En régions, là où de nombreux mouvements ont démarré pour aboutir pour certains à l’annulation des festivals d’été, on n’en revient pas de cette mobilisation sans précédent. Que toutes les institutions se retrouvent autour d’une table avec les non-institutionnels, qu’elles soient représentées dans les manifestations est peu courant. A Lyon, ce matin à 11 h 30, toutes les structures de la région Rhône-Alpes, pour la plupart alignées sur la position du Syndeac (syndicat regroupant la plupart des directeurs de théâtre public) pour un moratoire à l’application de la réforme, se réunissent au bar vidéo de la Maison de la danse avec les délégations des intermittents.

Une semaine morte. A Angers, une cinquantaine de troupes, institutions et programmateurs des Pays de la Loire se sont regroupés le 2 septembre.

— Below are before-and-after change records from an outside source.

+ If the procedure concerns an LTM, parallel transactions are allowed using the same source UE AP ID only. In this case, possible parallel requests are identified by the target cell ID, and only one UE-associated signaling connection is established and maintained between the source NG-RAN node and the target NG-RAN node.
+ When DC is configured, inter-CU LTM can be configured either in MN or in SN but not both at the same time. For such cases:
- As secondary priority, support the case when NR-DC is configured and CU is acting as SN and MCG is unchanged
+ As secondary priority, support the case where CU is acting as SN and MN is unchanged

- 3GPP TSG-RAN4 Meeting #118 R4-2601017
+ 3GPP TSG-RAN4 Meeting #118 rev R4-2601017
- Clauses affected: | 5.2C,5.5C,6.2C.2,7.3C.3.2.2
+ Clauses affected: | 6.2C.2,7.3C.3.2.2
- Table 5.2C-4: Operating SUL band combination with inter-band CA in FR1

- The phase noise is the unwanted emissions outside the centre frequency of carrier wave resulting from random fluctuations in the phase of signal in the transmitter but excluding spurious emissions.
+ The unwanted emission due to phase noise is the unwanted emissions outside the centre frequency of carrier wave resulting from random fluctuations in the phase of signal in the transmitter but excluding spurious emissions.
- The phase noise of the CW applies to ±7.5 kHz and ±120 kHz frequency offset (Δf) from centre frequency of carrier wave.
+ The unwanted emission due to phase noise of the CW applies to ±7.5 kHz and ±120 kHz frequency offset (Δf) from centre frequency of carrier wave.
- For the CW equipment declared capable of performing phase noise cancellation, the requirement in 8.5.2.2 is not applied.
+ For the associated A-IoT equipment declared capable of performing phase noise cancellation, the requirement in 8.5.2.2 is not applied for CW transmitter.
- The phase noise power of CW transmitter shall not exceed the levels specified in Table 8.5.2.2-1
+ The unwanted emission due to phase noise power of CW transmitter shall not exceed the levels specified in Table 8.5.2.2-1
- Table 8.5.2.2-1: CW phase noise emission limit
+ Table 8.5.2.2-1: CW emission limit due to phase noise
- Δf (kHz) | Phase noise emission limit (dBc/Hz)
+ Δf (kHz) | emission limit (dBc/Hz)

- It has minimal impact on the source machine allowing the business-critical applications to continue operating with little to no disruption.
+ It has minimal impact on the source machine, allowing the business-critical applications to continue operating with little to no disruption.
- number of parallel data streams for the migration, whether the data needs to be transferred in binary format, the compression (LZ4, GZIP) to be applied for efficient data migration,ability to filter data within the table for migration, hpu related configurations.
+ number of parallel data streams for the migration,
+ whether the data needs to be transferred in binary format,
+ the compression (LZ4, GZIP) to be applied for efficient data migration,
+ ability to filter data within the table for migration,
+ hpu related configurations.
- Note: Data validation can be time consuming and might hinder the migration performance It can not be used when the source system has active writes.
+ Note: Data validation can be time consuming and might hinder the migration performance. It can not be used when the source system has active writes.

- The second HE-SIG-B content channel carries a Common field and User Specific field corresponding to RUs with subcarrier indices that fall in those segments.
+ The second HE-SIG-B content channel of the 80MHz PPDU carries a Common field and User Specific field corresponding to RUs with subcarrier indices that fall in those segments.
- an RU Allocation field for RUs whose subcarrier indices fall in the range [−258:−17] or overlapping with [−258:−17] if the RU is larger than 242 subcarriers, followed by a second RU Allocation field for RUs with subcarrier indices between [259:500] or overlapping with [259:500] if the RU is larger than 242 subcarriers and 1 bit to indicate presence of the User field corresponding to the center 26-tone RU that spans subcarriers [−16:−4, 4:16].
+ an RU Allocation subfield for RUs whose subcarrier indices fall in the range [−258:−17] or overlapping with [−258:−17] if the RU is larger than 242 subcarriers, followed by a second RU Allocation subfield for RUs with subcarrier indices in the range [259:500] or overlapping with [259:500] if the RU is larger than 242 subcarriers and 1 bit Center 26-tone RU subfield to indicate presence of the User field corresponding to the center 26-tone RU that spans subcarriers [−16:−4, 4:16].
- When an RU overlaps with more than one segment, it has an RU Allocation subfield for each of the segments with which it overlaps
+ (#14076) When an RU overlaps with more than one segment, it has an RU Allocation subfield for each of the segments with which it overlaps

Suite à cette réunion, le 3, 25 directeurs des structures des agglomérations de Nantes et de Saint-Nazaire ont proposé une semaine morte « de mobilisation, sans spectacle, en mettant à disposition les espaces pour le dialogue entre professionnels et public ».

Le Lieu unique de Nantes est plus radical encore. Il estime qu’il faut soutenir le combat des intermittents « jusqu’à l’abrogation de l’accord du 26 juin agréé par le gouvernement ». L’équipe a décidé par 28 voix contre 6 de ne pas ouvrir la saison, de reporter les spectacles, les expositions et toutes les activités pour mettre le lieu à disposition des intermittents de la région afin « qu’ils présentent leurs spectacles au public pour sauvegarder leur droit de survivre », et pour ouvrir des espaces de discussion avec la population. Au théâtre des Treize Vents à Montpellier, un des lieux phares du mouvement, le personnel a voté majoritairement (26 sur 33) pour la non-ouverture de la saison, jugeant que « dans l’attente du moratoire, et face aux menaces qui pèsent sur la profession, les conditions normales de l’exercice de nos métiers ne sont pas réunies ». Dès l’obtention du moratoire, l’équipe est prête à reprendre son activité. En attendant, le théâtre est ouvert aux actions et au public.

Face à la pyramide du Louvre, les manifestants reprennent leur souffle. La police laisse les grévistes rejoindre la place du Palais-Royal. « On avance, on a la permission. Bientôt on ne la demandera plus », tonne un animateur au micro, tandis que les touristes japonais regardent passer le défilé comme d’autres le Tour de France. « On est nombreux, c’est une vraie réussite, dit un comédien, banderole à la main. Il faut une grande manifestation avec les professeurs et les infirmières, tous ensemble fin septembre. »

Un grand cri. Aux abords de la rue de Valois, tenue comme pour un siège par les forces de l’ordre derrière les grillages, on lance un grand cri : « Pas d’Assises du spectacle sans le retrait du protocole ! » Une petite équipe se forme spontanément et part rejoindre les studios de la SFP, à Saint-Cloud, pour bloquer l’enregistrement d’Envoyé spécial (France 2).

Au ministère de la Culture, Jean-Jacques Aillagon tient une conférence de presse. Les assises « pourraient se dérouler sur deux jours dans la deuxième quinzaine de janvier ». Avec pour objectif de parvenir à « un diagnostic partagé par les élus et les professionnels sur l’état des politiques publiques et les enjeux pour l’avenir du spectacle vivant ». Bernard Latarjet, le président du Parc de la Villette, est chargé de piloter leur préparation (lire ci-contre). Une « loi en faveur du spectacle vivant pourrait ensuite être proposée ». Du moratoire réclamé par les manifestants, il n’est pas question. Une conciliation est-elle encore possible ? Les jours qui viennent le diront, quand les figures phares du monde du spectacle se prononceront pour ou contre les assises.